Access to finance is one of the most prevalent challenges facing entrepreneurs and business owners across developing markets. Local banks have traditionally focused their lending on large companies – in part because they view smaller firms as having insufficient assets or collateral. Even when bank debt is available, it is often short term in nature and does not provide the patient capital small and medium enterprises (SMEs), including Black Economic Empowerment (BEE) transactions, require to grow. Private equity may be one viable option but entrepreneurs and BEE beneficiaries are often reluctant to give up equity. In such cases, mezzanine financing may provide the solution.
Mezzanine financing encompasses a wide range of debt and equity positions that can be structured in a variety of ways to finance existing companies. In its most basic form, mezzanine capital is a subordinated debt instrument that is positioned in a company’s capital structure below senior debt and above common equity. In other words, in the event of default, mezzanine lenders stand in line behind all senior loans or obligations but ahead of equity holders.

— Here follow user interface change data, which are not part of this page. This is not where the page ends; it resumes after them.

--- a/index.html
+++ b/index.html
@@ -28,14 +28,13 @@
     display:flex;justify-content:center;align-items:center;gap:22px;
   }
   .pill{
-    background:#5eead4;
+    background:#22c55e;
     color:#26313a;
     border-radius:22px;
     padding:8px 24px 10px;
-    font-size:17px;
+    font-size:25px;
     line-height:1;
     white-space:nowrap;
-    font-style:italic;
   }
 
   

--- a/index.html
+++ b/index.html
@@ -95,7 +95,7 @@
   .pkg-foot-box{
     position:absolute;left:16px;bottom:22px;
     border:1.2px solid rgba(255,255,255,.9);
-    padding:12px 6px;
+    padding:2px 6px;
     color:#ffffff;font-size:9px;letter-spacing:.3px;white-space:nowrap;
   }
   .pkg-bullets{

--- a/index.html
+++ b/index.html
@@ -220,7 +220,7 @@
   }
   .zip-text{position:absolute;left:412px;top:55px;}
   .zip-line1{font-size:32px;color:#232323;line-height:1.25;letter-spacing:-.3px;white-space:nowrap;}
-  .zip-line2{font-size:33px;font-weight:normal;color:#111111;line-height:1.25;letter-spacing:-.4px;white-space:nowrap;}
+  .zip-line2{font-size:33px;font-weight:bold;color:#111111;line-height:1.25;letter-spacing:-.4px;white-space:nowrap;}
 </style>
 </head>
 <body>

The following diagram illustrates the position of mezzanine finance in a typical capital structure:
Mezzanine financing can be structured in various ways that includes subordinated interest bearing loans, payment-in-kind (PIK) notes, convertible debt, subordinated or junior debt, debentures and preference shares, and through a combination of various instruments, mezzanine lenders are able to position themselves along the capital structure to achieve the desired risk and return profile. This flexibility in structuring deals enables mezzanine lenders to create a blend of downside protection and upside participation, bespoke to each investment opportunity.

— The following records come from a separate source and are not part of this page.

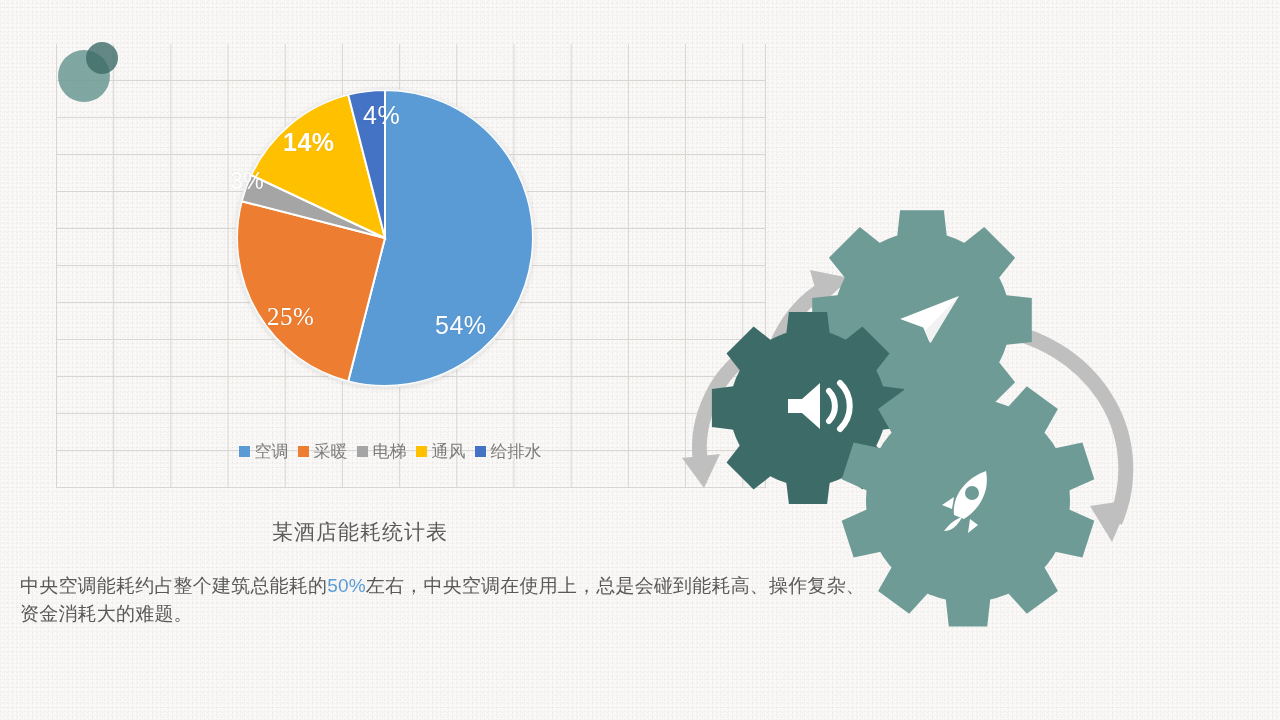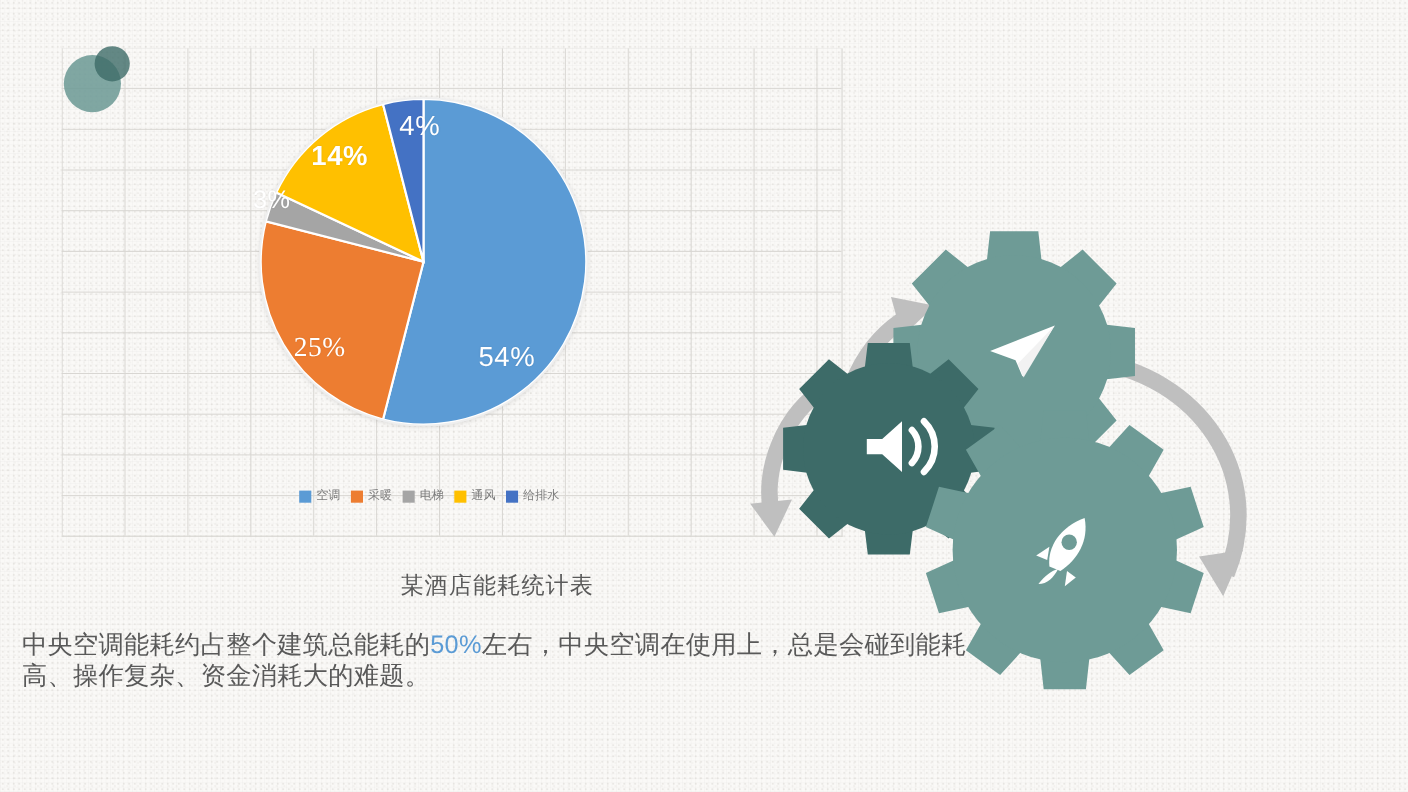--- a/index.html
+++ b/index.html
@@ -66,7 +66,7 @@
   }
   .legend-item{ display:flex; align-items:center; gap:5px; }
   .legend-swatch{ width:11px; height:11px; display:inline-block; }
-  .legend-text{ font-size:11px; color:#7B7B7B; line-height:1; }
+  .legend-text{ font-size:17px; color:#7B7B7B; line-height:1; }
 
   
   #chart-caption{

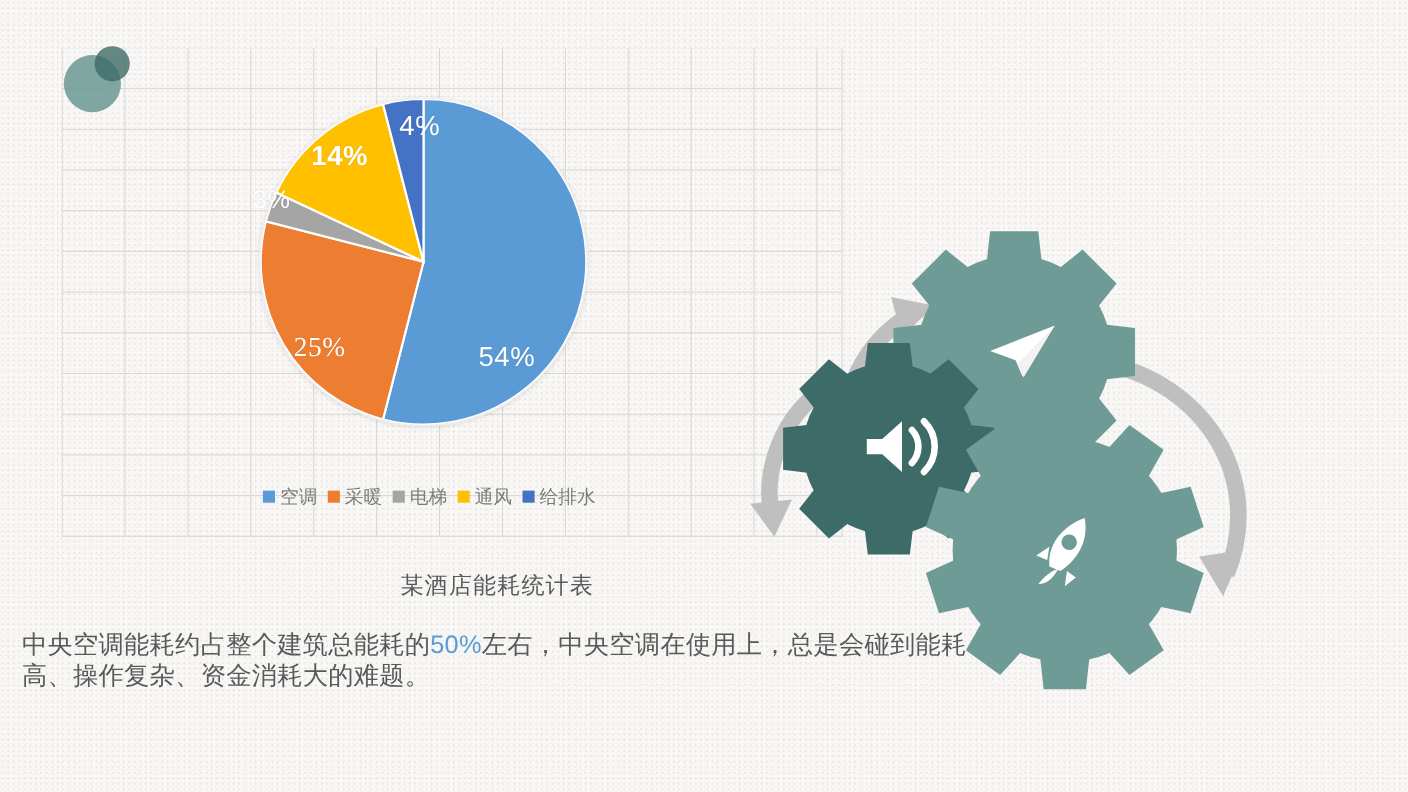--- a/index.html
+++ b/index.html
@@ -71,7 +71,7 @@
   
   #chart-caption{
     position:absolute; left:180px; top:518px; width:360px;
-    text-align:right; font-size:21px; color:#5A5A5A; letter-spacing:1px;
+    text-align:center; font-size:21px; color:#5A5A5A; letter-spacing:1px;
   }
 
   

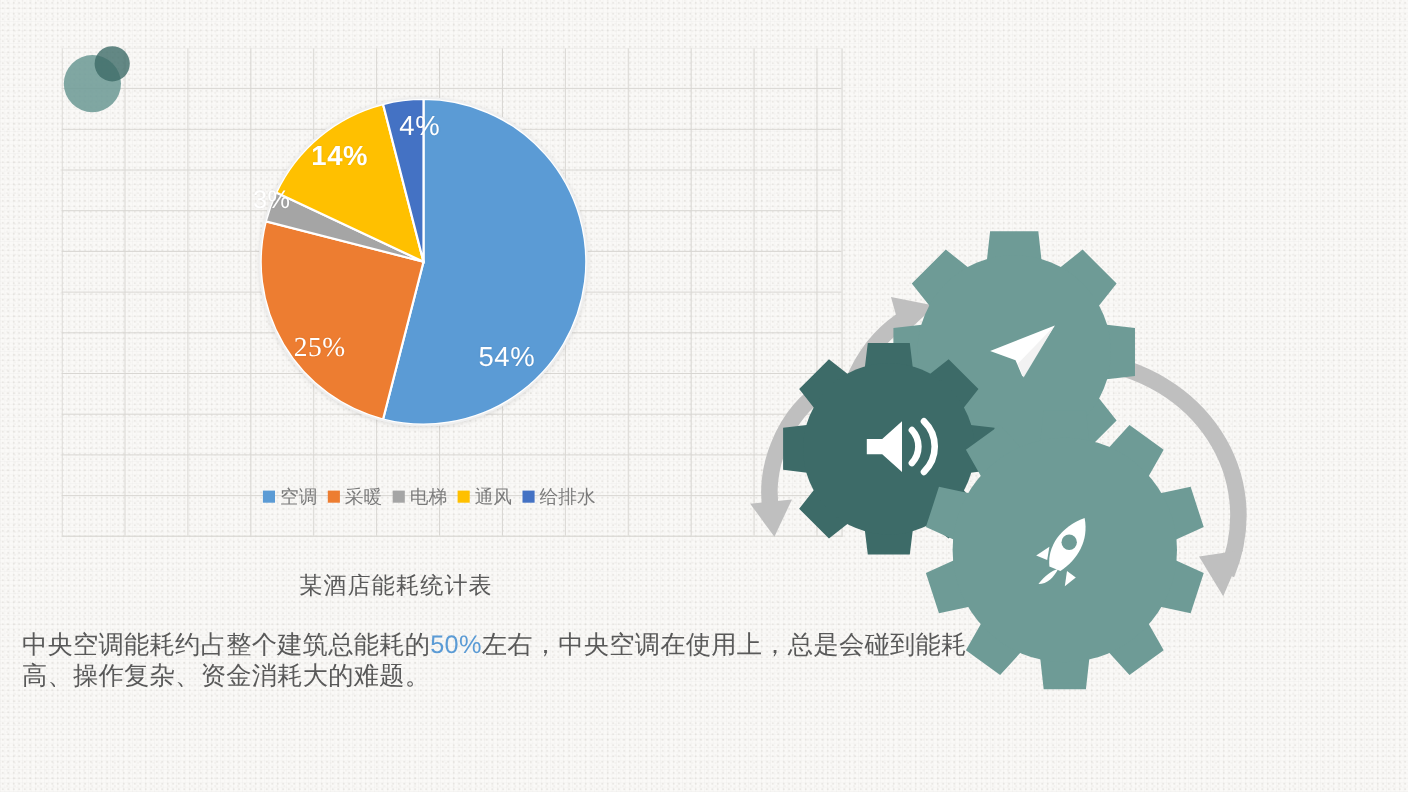--- a/index.html
+++ b/index.html
@@ -77,7 +77,7 @@
   
   #body-text{
     position:absolute; left:20px; top:572px; width:860px;
-    font-size:23px; line-height:28px; color:#595959; letter-spacing:.2px;
+    font-size:19px; line-height:28px; color:#595959; letter-spacing:.2px;
   }
   #body-text .hl{ color:#5B9BD5; }
   #body-text .indent{ display:block; text-indent:2.1em; }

Together, each of these instruments contributes to the overall return of a mezzanine transaction. The following diagram illustrates how the returns on a mezzanine finance instrument may be generated:
It is also important to understand the difference between senior debt, mezzanine finance and common equity, which can be seen from the table below:
Senior debt | Mezzanine finance | Common equity | |
Security | Secured | Subordinated | None |
Term | Fixed (short) | Fixed (longer)/patient | Infinite/extremely patient |
Covenants | Tight | Flexible | None |
Coupon | Fixed/floating | Fixed/floating | Dividend |
Rate | Prime or bond market comparable | Risk adjusted | Market adjusted |
Equity participation | None | Yes | Yes |
Finally, mezzanine financing is typically privately negotiated, and therefore the specific terms vary depending on their position within the capital structure, company size and credit worthiness, industry dynamics, and the complexity of the transaction.